MATERIAL PROVIDED
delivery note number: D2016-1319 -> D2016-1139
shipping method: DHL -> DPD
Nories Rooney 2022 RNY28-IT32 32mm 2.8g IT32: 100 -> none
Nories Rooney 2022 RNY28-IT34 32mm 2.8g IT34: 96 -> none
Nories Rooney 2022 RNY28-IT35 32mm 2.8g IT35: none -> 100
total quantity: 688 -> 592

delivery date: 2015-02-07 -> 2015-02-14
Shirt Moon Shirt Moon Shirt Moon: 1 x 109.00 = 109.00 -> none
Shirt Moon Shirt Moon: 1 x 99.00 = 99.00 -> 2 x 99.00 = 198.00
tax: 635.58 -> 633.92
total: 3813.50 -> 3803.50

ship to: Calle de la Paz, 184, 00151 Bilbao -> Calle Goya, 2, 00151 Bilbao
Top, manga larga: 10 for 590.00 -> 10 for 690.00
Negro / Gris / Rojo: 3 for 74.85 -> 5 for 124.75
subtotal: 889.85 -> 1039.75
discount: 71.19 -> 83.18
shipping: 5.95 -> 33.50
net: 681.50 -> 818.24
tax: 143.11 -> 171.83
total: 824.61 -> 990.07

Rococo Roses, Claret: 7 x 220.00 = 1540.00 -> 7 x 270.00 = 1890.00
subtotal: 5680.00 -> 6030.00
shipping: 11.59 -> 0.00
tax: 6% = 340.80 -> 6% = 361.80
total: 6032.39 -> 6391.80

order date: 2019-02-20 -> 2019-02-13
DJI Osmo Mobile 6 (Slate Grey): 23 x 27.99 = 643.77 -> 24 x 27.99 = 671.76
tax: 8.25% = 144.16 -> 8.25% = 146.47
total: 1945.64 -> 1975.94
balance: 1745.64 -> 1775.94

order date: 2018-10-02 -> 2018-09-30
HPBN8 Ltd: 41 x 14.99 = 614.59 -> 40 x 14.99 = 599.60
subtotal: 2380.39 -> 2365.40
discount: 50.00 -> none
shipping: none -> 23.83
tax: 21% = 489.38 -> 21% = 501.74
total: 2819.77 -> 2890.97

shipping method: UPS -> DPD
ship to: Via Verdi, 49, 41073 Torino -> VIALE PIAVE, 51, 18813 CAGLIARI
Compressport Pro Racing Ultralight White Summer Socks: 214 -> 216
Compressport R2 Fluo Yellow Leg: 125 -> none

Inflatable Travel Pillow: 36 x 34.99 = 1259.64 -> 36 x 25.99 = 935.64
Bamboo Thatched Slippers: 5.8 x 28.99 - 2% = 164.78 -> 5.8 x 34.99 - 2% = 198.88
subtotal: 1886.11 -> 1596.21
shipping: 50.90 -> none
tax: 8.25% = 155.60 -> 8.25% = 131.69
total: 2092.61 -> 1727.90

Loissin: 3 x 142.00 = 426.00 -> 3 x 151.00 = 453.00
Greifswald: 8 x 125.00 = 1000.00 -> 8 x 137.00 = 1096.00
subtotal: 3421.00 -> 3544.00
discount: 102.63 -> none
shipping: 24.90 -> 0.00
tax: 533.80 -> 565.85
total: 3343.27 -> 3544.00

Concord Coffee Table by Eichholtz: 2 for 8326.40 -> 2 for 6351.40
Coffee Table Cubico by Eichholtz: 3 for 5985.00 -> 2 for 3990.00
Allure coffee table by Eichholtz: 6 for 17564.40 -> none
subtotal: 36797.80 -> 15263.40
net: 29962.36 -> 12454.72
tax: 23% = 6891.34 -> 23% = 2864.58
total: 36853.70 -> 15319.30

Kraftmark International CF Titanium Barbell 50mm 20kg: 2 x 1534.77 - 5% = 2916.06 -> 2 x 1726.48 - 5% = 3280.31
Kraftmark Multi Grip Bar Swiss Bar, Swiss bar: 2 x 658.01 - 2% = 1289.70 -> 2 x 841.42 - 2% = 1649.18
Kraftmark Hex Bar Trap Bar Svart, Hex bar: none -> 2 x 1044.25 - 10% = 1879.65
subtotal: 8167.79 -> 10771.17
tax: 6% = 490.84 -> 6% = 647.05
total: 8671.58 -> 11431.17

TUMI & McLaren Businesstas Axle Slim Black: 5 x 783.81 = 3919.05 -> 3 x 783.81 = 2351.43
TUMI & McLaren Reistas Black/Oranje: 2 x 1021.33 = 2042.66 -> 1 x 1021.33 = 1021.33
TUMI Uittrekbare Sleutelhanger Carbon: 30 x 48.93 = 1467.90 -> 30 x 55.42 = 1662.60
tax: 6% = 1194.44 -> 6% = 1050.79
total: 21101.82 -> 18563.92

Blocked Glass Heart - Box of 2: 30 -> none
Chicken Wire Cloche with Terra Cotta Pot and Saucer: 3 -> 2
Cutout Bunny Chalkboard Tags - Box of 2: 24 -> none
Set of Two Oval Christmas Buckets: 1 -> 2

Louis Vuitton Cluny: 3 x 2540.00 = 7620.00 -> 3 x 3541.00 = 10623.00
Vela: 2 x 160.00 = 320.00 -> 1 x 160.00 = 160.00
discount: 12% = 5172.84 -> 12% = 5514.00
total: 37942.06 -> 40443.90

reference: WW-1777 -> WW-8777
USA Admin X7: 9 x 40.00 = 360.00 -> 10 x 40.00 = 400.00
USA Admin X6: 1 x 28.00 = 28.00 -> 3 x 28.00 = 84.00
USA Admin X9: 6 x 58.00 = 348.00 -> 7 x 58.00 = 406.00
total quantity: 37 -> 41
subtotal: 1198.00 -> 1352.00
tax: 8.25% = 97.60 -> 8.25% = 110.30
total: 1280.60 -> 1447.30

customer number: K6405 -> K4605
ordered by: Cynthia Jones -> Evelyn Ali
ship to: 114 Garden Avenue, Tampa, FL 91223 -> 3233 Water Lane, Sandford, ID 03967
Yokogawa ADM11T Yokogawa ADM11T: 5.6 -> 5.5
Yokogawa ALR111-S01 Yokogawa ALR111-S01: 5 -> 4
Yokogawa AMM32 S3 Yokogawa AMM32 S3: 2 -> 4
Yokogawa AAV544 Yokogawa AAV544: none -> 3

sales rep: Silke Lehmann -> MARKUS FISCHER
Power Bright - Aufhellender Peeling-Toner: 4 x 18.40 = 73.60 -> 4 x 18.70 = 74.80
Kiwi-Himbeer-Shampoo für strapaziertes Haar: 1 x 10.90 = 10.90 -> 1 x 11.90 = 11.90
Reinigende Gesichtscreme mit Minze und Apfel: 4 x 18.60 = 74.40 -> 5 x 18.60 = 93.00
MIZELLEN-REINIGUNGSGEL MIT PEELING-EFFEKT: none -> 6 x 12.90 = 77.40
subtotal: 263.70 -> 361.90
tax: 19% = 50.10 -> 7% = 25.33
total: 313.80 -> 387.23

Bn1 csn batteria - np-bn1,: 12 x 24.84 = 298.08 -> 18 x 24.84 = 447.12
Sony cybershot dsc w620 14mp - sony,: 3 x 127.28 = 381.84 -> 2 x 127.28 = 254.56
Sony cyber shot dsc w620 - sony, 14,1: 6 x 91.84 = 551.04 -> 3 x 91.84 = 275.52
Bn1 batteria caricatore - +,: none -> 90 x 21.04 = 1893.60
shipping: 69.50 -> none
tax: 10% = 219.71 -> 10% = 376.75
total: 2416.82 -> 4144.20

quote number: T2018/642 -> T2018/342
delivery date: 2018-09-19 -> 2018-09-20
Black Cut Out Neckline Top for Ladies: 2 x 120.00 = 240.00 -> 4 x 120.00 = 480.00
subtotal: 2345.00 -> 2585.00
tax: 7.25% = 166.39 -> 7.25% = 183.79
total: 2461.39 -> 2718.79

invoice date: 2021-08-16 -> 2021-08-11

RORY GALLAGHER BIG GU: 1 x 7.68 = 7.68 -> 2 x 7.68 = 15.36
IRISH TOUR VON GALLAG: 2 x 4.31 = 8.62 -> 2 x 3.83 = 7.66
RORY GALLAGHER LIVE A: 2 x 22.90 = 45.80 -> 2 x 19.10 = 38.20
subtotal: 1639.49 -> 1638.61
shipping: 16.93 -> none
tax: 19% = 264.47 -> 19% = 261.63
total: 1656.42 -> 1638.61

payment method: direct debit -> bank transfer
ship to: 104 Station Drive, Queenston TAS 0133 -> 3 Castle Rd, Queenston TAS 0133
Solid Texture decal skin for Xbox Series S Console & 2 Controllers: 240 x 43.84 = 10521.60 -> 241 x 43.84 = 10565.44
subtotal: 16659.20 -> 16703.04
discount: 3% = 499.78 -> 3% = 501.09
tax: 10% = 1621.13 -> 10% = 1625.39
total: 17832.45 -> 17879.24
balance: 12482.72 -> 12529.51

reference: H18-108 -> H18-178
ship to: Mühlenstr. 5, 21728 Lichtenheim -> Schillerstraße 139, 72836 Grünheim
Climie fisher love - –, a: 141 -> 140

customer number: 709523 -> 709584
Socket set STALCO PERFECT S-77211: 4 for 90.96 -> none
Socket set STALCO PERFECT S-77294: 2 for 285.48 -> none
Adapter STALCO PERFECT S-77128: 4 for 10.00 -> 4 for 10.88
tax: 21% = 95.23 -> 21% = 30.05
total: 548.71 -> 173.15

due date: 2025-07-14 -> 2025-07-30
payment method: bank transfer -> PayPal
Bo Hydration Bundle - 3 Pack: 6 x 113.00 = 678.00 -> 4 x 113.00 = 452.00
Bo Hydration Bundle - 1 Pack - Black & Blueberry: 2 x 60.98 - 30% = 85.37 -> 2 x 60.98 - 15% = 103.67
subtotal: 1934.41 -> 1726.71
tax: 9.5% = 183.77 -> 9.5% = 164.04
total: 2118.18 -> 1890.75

TASK BRIEF
Please copy the lines above from the line with "Bn1 batteria caricatore" up to and including the line with "subtotal: 2345.00 -> 2585.00", exactly as written and with nothing else.

ANSWER BOX
Bn1 batteria caricatore - +,: none -> 90 x 21.04 = 1893.60
shipping: 69.50 -> none
tax: 10% = 219.71 -> 10% = 376.75
total: 2416.82 -> 4144.20

quote number: T2018/642 -> T2018/342
delivery date: 2018-09-19 -> 2018-09-20
Black Cut Out Neckline Top for Ladies: 2 x 120.00 = 240.00 -> 4 x 120.00 = 480.00
subtotal: 2345.00 -> 2585.00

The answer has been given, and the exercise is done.